Long-shot odds at bestNone of the next four teams is out of the running. Clemson somehow survived a cranky and funky battle with Pitt to remain alive in the ACC race; Texas A&M cruised against New Mexico State and is still just one win (at Auburn) away from an SEC championship elimination game of sorts against Texas; Iowa State is only a game back in the Big 12 race, and upsets have shaken up that race for two straight weeks; and hey, Army is still unbeaten. But all four are barely clinging to hope compared with where they were not long ago. Iowa State Current playoff odds: 10.4%
Playoff odds four weeks ago: 48.1% What has gone wrong? The run defense took a couple of weeks off. After a 34-17 win over Cincinnati on Saturday, Iowa State is 8-2 overall and 5-2 in conference play. The Cyclones are still a game behind BYU and Colorado, but the past three weeks in the conference have been deliriously messy. That could remain the case. Just three weeks ago, however, the Cyclones controlled their own destiny. And they learned just how fickle destiny can be in the Big 12. ISU still ranks 18th nationally in points allowed per drive (1.5), but against Texas Tech and Kansas it allowed opponents to run efficiently -- Tech's Tahj Brooks had 122 yards and a touchdown, KU's Devin Neal had 116 and two -- and stay in third-and-manageable.

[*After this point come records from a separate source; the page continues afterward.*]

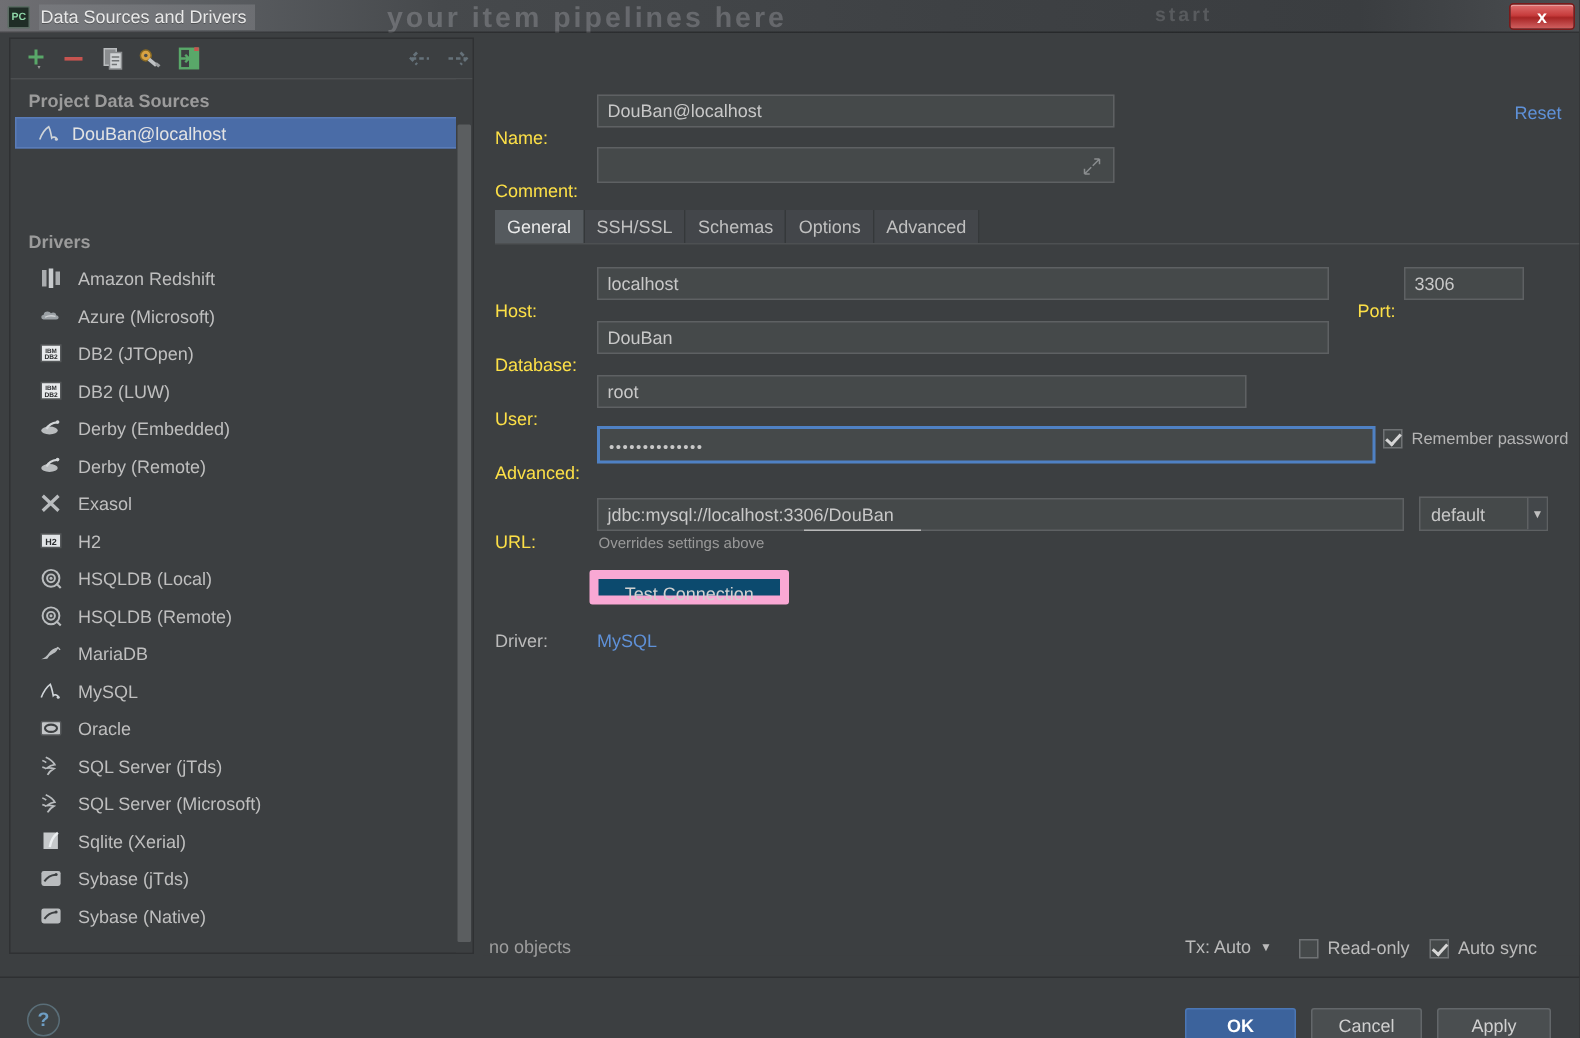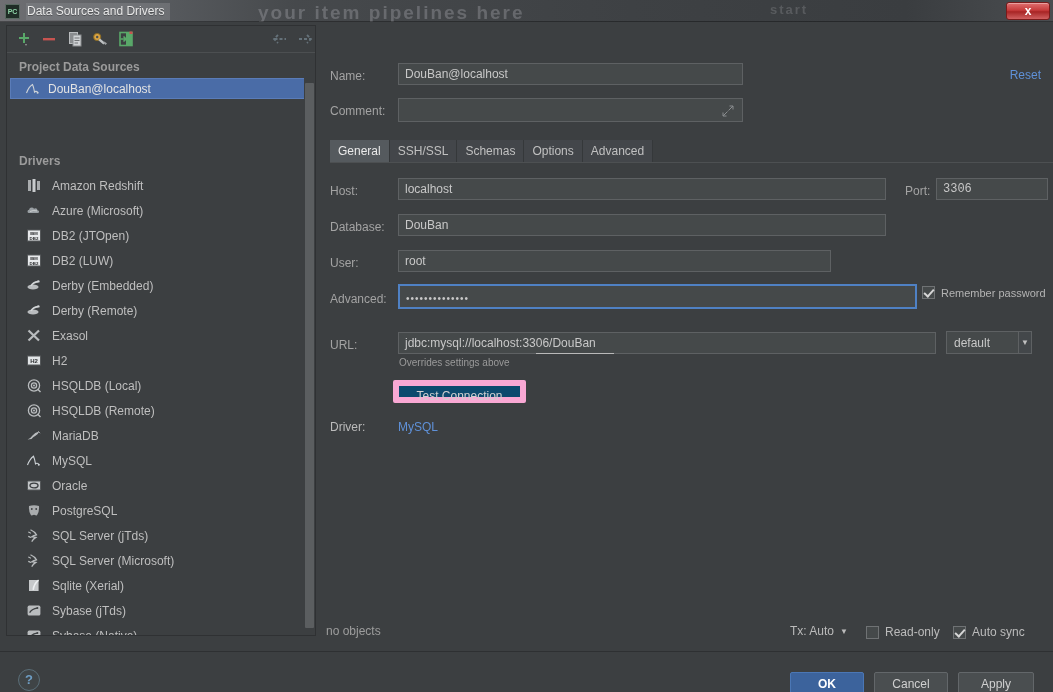"Name:" .flabel { color: #a3a3a3 -> #fde047; margin-top: none -> 16px }
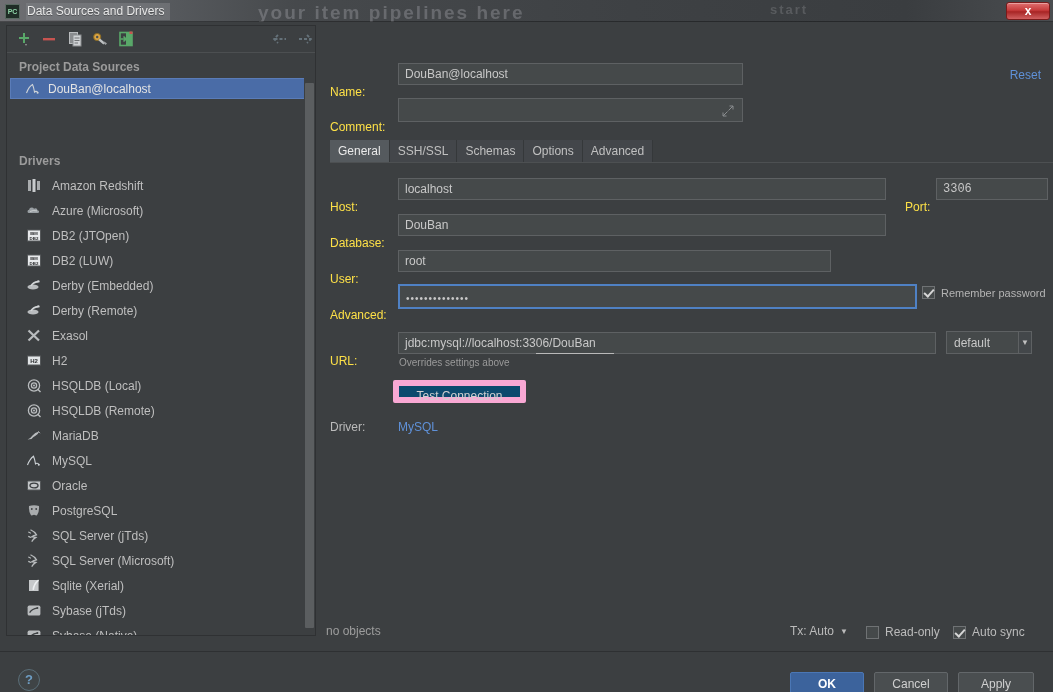"3306" div.finput { font-family: Liberation Mono, monospace -> none; width: 112px -> 80px }
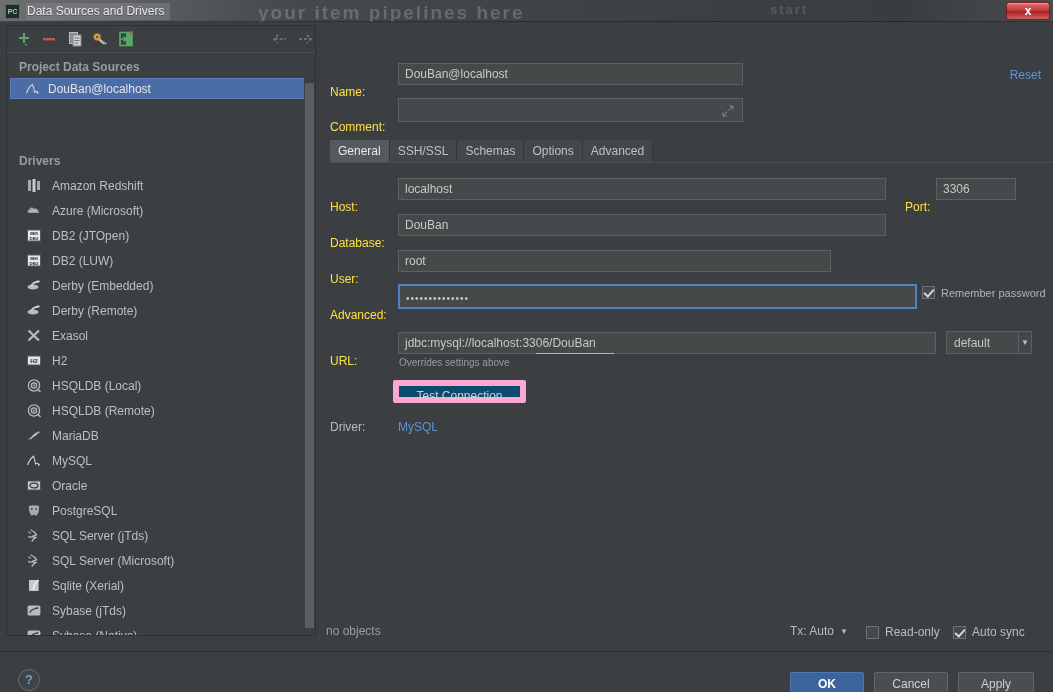"PostgreSQL" div.driver-row { html: <div> <span> <svg> <path></path> <circle></circle> <circle></circle> </svg> </span> <span>PostgreSQL</span> </div> -> none }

It was eventually costly in losses of 23-22 and 45-36. ISU defended Cincinnati well Saturday, but the brief struggles hurt. Texas A&M Current playoff odds: 12.5%
Playoff odds three weeks ago: 46.1% What has gone wrong? The Aggies played South Carolina at a very bad time. The SEC has five two-loss teams, but it appears only four of them are heavily involved in the CFP conversation: Georgia, Tennessee, Alabama and Ole Miss. A&M was just 15th in last week's CFP rankings, hanging around but in need of a few breaks. The Aggies play Texas in two weeks in what could be an SEC championship elimination game. If they win out, they're in. SP+ gives them only a 19% chance of beating both Auburn and Texas, however, and they'd likely be underdogs in the SEC championship game as well. Their margin for error is gone. And the main reason for that is their 44-20 blowout loss to a South Carolina squad that started 3-3 but has been one of the best teams in the country since. Play the Gamecocks in September, and the Aggies are probably 9-1 right now. Clemson Current playoff odds: 20.1% Playoff odds four weeks ago: 40.3% What has gone wrong? The offense found its ceiling. Clemson and LSU have followed different paths with different schedule strengths. Following a meek loss to Georgia in Week 1, Clemson averaged 48.5 points during a six-game winning streak that transformed the season. But the Tigers have scored just 21, 24 and 24 points since, never topping 4.9 yards per play. They couldn't keep up with Louisville in a 33-21 home loss in Week 10, and they needed excellent defense to buy time before the offense finally came through against both Virginia Tech and Pitt. The culprit has been something different each time. First, it was a complete lack of big plays (101 snaps, zero gains of 25-plus yards) against Louisville. Then it was dreadfully poor pass efficiency (16-for-34 with an interception) against Virginia Tech. Against Pitt the negative plays were endless -- the Panthers made 14 TFLs, and of Clemson's 58 net rushing yards, 50 came on Cade Klubnik's shocking, game-winning touchdown run. The Tigers get a tuneup against The Citadel before a big rivalry game against South Carolina, and they'll need either Miami (once) or SMU (twice) to slip up to get into the ACC championship game. The Louisville loss appears likely to keep them out of both the conference title game and CFP. Army Current playoff odds: 10.6%
Playoff odds four weeks ago: 24.5% What has gone wrong? Boise State hasn't lost. Army is still unbeaten and might even still control its destiny -- with an upset of Notre Dame and a ranked Tulane, the Black Knights could rise quite a bit from their No. 24 perch in the CFP rankings. But (A) SP+ gives them only a 9% chance of beating both Notre Dame and Tulane, and (B) they were 11 spots behind Boise State last week, and the Broncos avoided a potential landmine in handling San José State on Saturday evening. This is a mountain to climb, and we won't really know if Army QB Bryson Daily is 100 percent healthy until he takes the field against Notre Dame.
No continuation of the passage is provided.